You would set them like this:

executor = new ScheduledThreadPoolExecutor(1, new ThreadPoolExecutor.DiscardOldestPolicy());

Do I really have to mess with overriding for that?

Not sure what you mean by that. But if you thought you have to extend ThreadPoolExecutor, then in most cases : no. That Family of classes is IMHO so neatly designed and complete that you nearly never have the urge to do that. It is almost like a construction kit which allows for a vast variety of behaviors. The most invasive implementation I had to do once was to inject my own ThreadFactory (for thread naming) and a RejectedExecutionHandler that removed optional low-prio tasks from the queue on congestion.

Other Exceptions

If you want to catch Exceptions that arise inside the run method, then I suggest you enclose the body of it in try/catch. Which is ok for first shot. I tend to narrow down try/catch blocks to where they are really needed. This enables you to handle them on the executing Thread of the pool.
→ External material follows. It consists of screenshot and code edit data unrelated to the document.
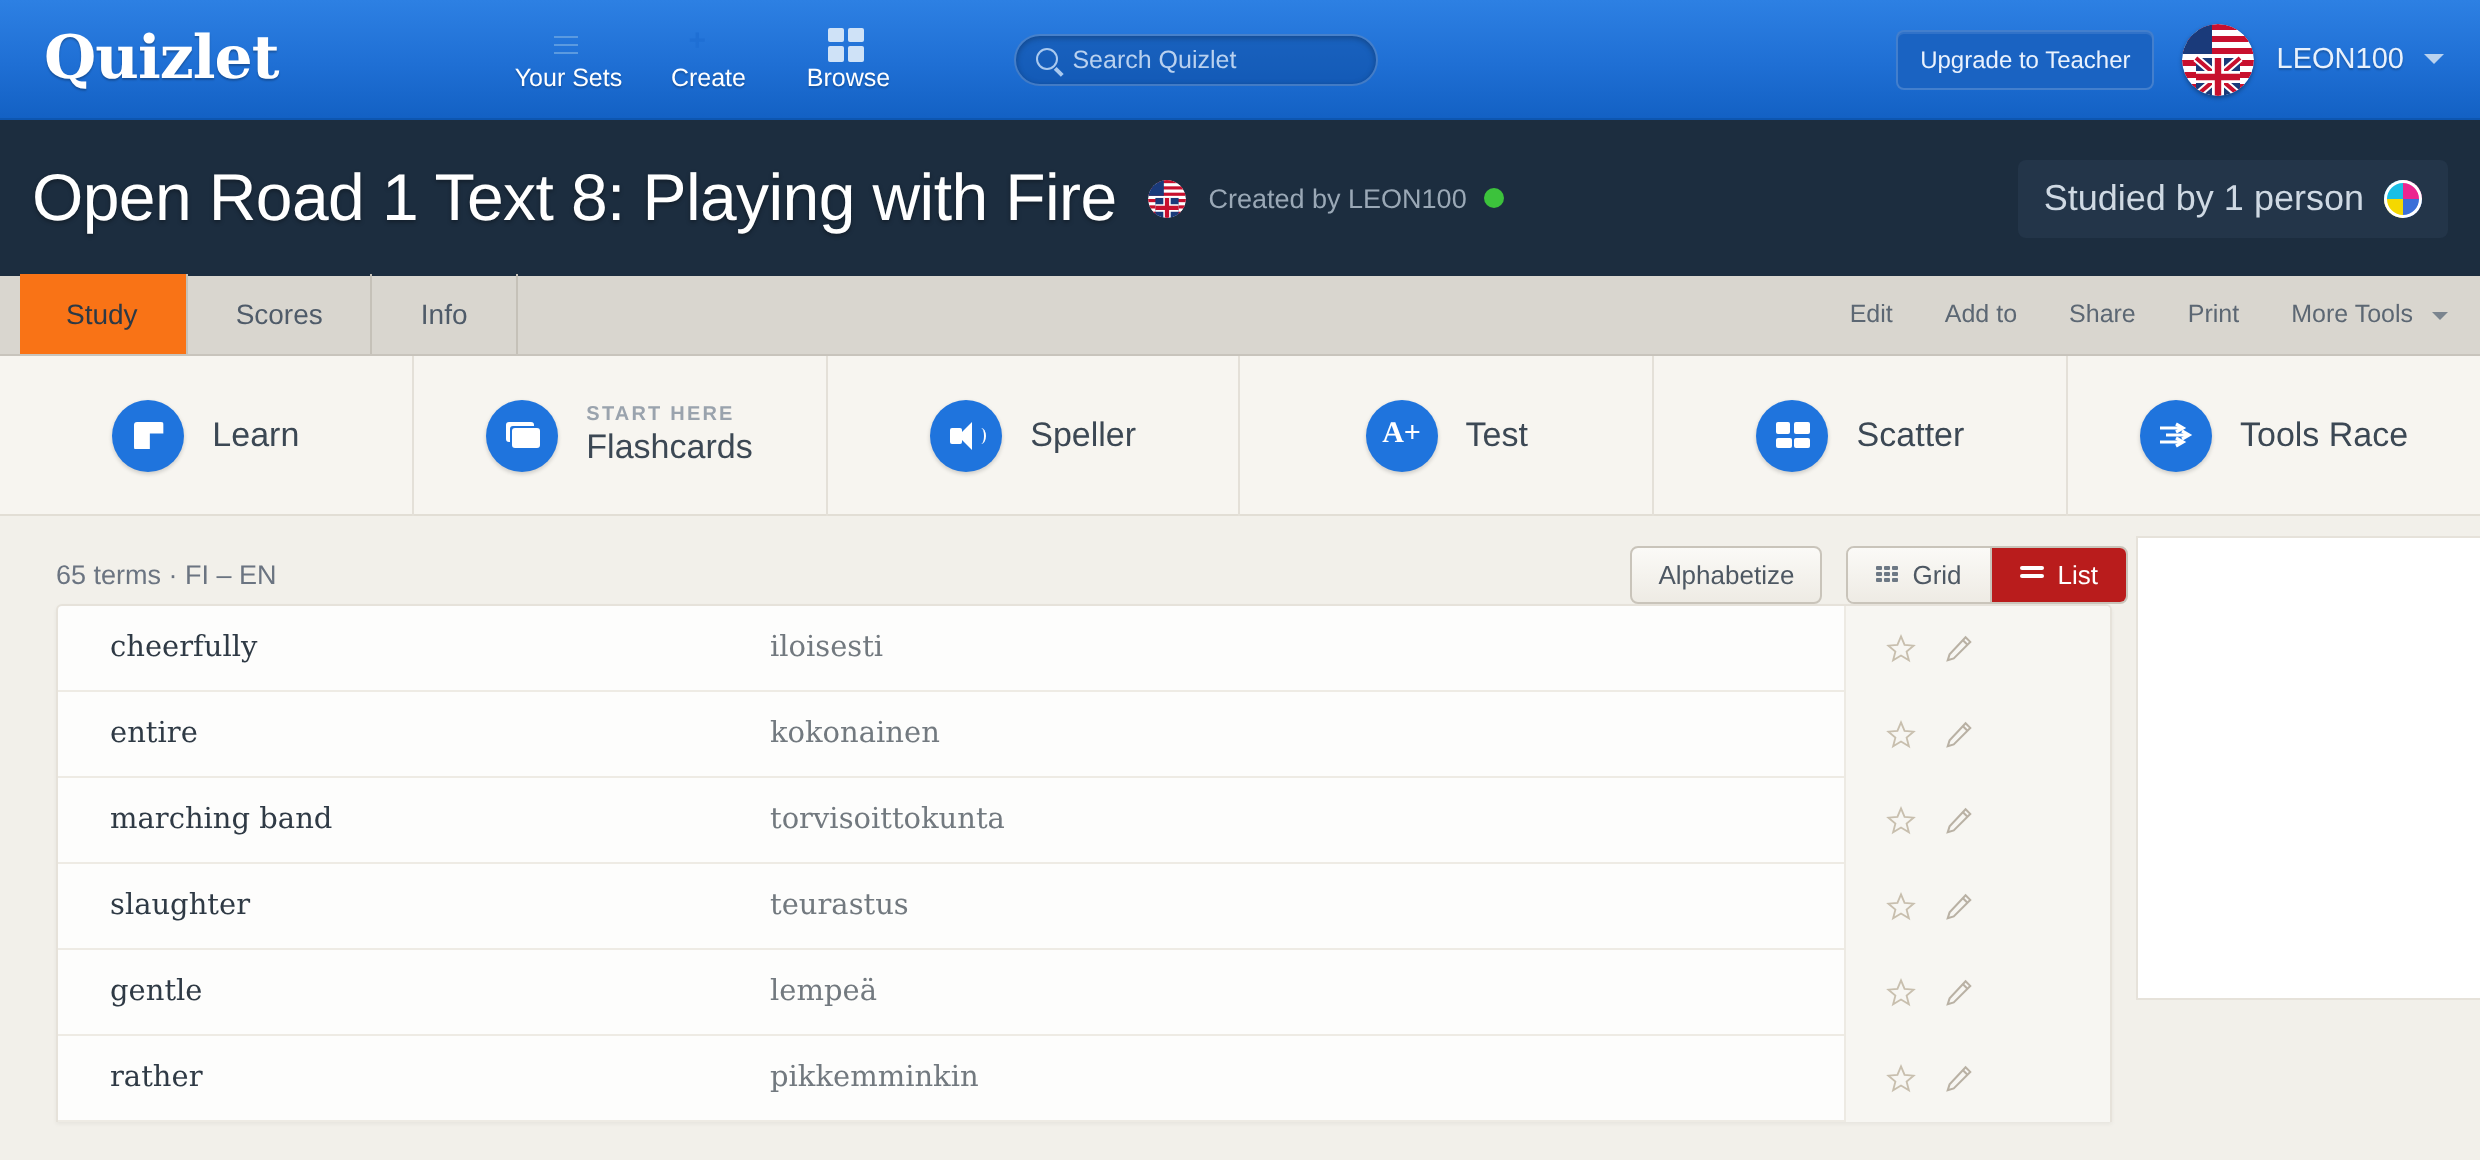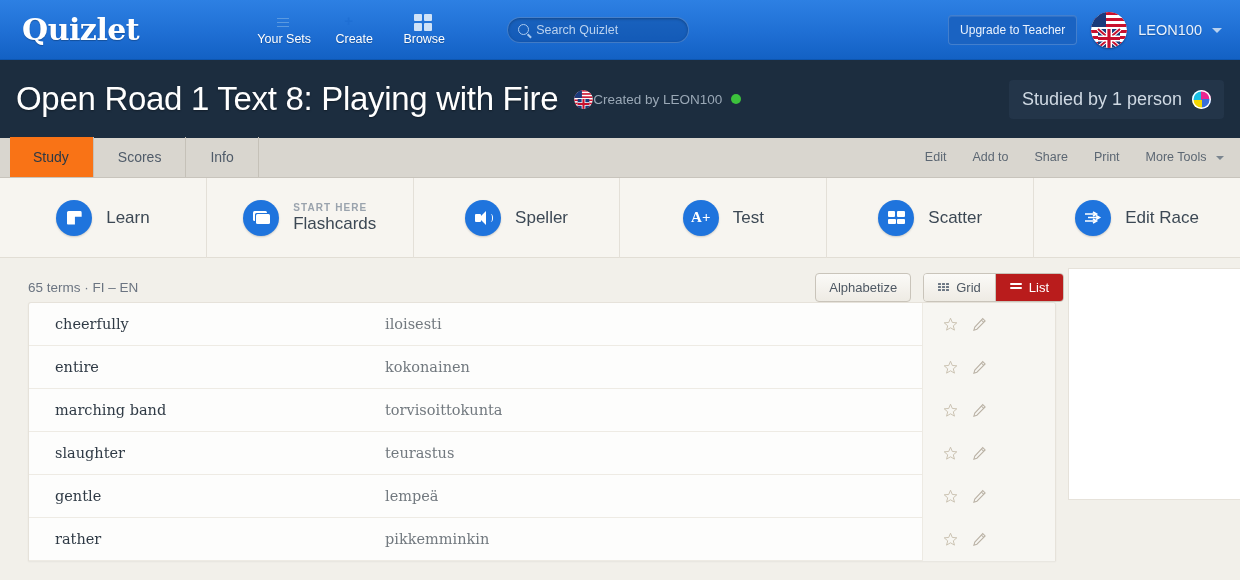--- a/index.html
+++ b/index.html
@@ -116,7 +116,7 @@
     width:19px; height:19px; border-radius:50%;
     margin-left:16px; overflow:hidden; position:relative; flex:none;
   }
-  .created-by { color:#9aa8b6; font-size:13.5px; }
+  .created-by { margin-left:11px; color:#9aa8b6; font-size:13.5px; }
   .online-dot { width:10px; height:10px; border-radius:50%; background:#3cc23c;
                 margin-left:9px; flex:none; }
   .studied-badge {

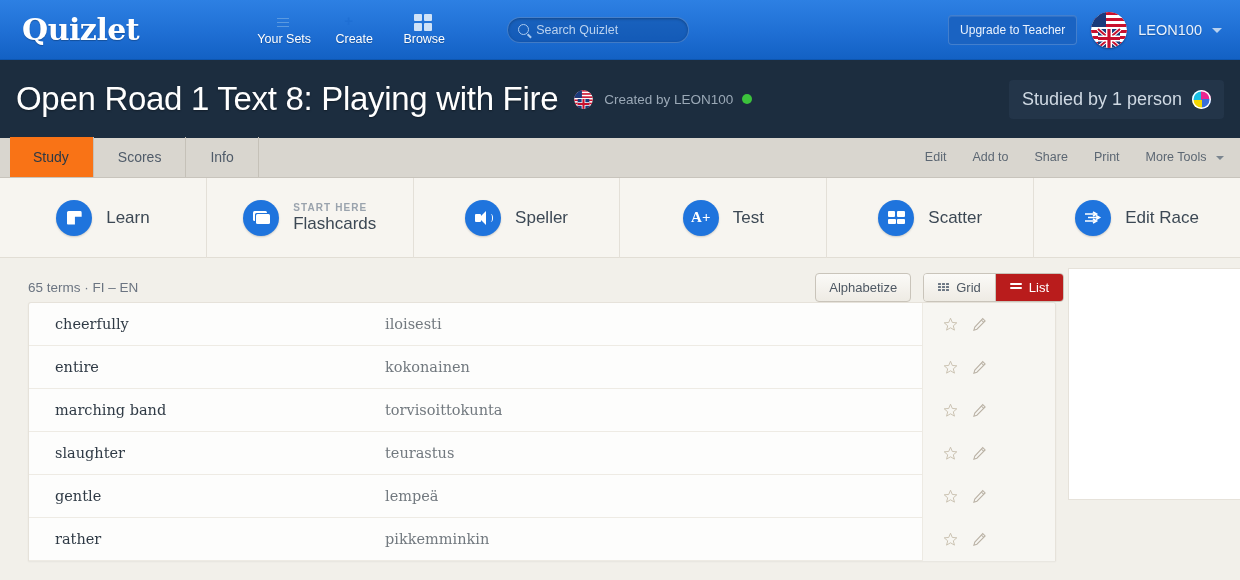--- a/index.html
+++ b/index.html
@@ -471,7 +471,7 @@
       </svg>
     </span>
     <span class="mode-textwrap">
-      <span class="mode-label">Edit Race</span>
+      <span class="mode-label">Tools Race</span>
     </span>
   </div>
 </div>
Exception handling with multiple futures from ScheduledExecutorService

You can do it with a Listener or Observer-Like pattern:

interface IFutureListener{
void onException( Throwable t );
}

final IFutureListener errHandler = new IFutureListener(){
@override public void onException( Throwable t ){
// shutdown Service here
}
};
// ...
Future<?> handle = scheduler.scheduleWithFixedDelay(new Runnable() {
final IFutureListener callback = errHandler;
public void run() {
try{
System.out.println("No exception!");
if (i > 2) {
System.out.println("Exception!");
throw new RuntimeException("foo");
}
i++;
}
catch( Exception ex ){
callback.onException(ex);
}
}
}, 0, 500, TimeUnit.MILLISECONDS);

You still might need some tweaks to this, but this is the gist of it.

Guava's ListenableFuture as @dimo414 writes in comment will give you something similar. But if you do not want / are not allowed to use 3rd parties, this is a way you can implement it yourself.

Thanks to @efekctive: I also suggest logging exceptions. They should almost never just be swallowed silently except you know exactly what you are doing.